Nach Heinrich Carls Tod 1782 übernahm sein Sohn Ernst Heinrich (1747–1831) Güter und Geschäfte. Er war von 1784 bis 1814 dänischer Finanz- und Handelsminister. Der Sklavenhandel Dänemarks verringerte sich seit dem Zweiten Vertrag von Paris aufgrund der übermächtigen englischen Konkurrenz bis zur Bedeutungslosigkeit. Schließlich erließ Ernst Heinrich von Schimmelmann 1792 ein Sklavenhandelsverbot.[3]
Nach dem Tod seines Nachfahren Carl Heinrich Lehnsgraf von Schimmelmann 1978 wurde Schloss Lindenborg in den Besitz des Schimmelmannske Fond überführt.
16. April 1762: dänischer Adelsstand als Lehnsbaron af Lindenborg
28. April 1779: dänischer Lehnsgrafenstand mit Recht zur Wappenvermehrung
1780: dänischer Adelsstand für Heinrich Ludwig von Schimmelmann
1885: preußischer Freiherrenstand für einen Teil der Nachkommen von Ernst Karl Heinrich von Schimmelmann; für die Söhne des Adolf von Schimmelmann (1812–1880), und seiner Frau Friedricke von der Lancken-Wakenitz (1817–1892)

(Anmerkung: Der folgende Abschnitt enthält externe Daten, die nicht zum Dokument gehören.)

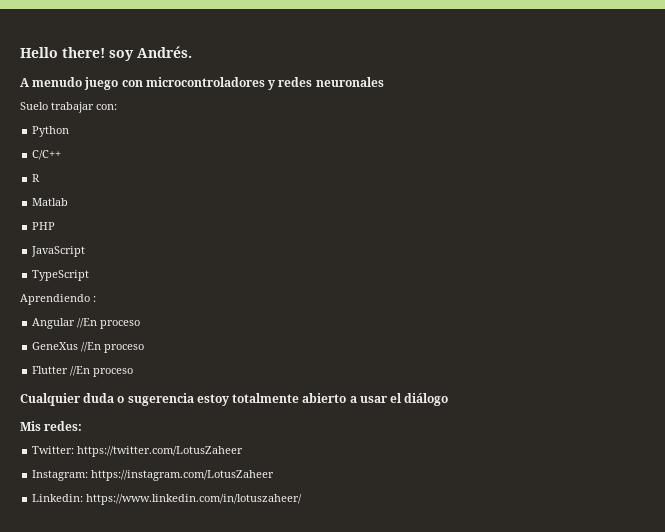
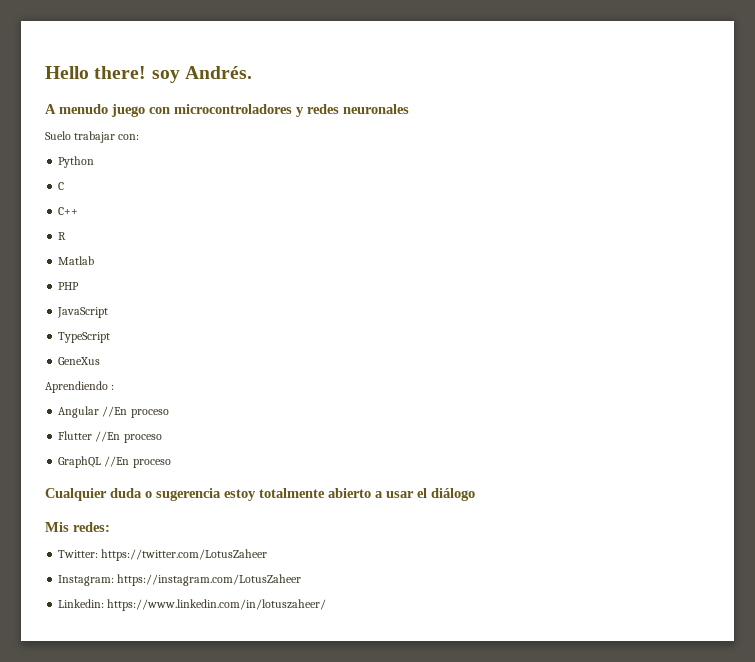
[32,150,62,160] C/C++ -> [58,182,65,190] [58,207,79,215] C // C++
(90, 275) none -> [58,357,101,365] // GeneXus
[32,342,145,353] [32,366,69,374] GeneXus //En proceso // Flutter -> [58,431,162,443] [58,456,102,468] Flutter //En proceso // GraphQL

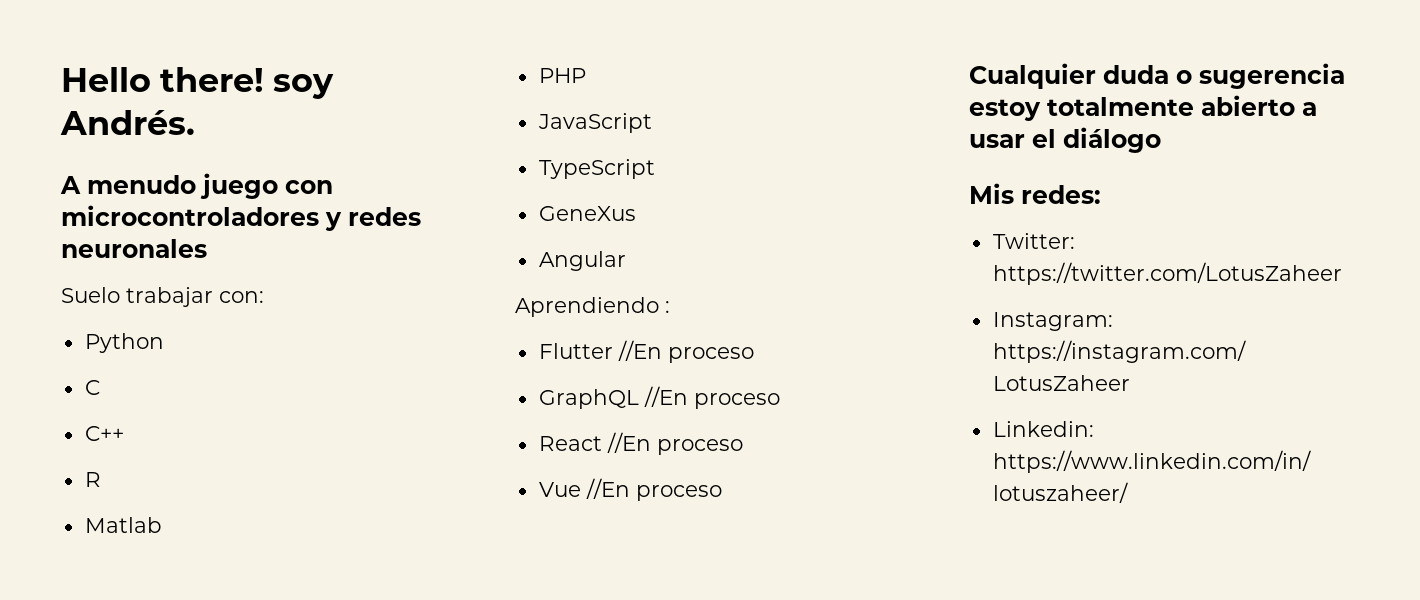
(101, 361) none -> [538,251,626,271] // Angular
[58,406,169,418] // Angular //En proceso -> (670, 307) none
(171, 463) none -> [538,432,743,455] [538,478,722,501] // React //En proceso // Vue //En proceso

1904: preußischer Freiherrenstand für Gustav von Schimmelmann (1816–1873), Generalleutnant und Kommandant von Magdeburg (Bruder o. g. Adolf von Schimmelmann)
Wappen
Das kleinere Wappen zeigt im gespaltenen Schild rechts in Gold einen aufrechten grünen Zweig mit drei rechts gerichteten, übereinander stehenden grünen Lindenblättern, links in Silber zwei blaue Balken (Lindenborg). Der Schild ist von einer Laubkrone (oder neunzackigen Grafenkrone) bekrönt. Als Schildhalter zwei um Haupt und Lenden grün bekränzte wilde Männer. Das Ganze auf einem grünen Rasenstück (oder goldenem Podest).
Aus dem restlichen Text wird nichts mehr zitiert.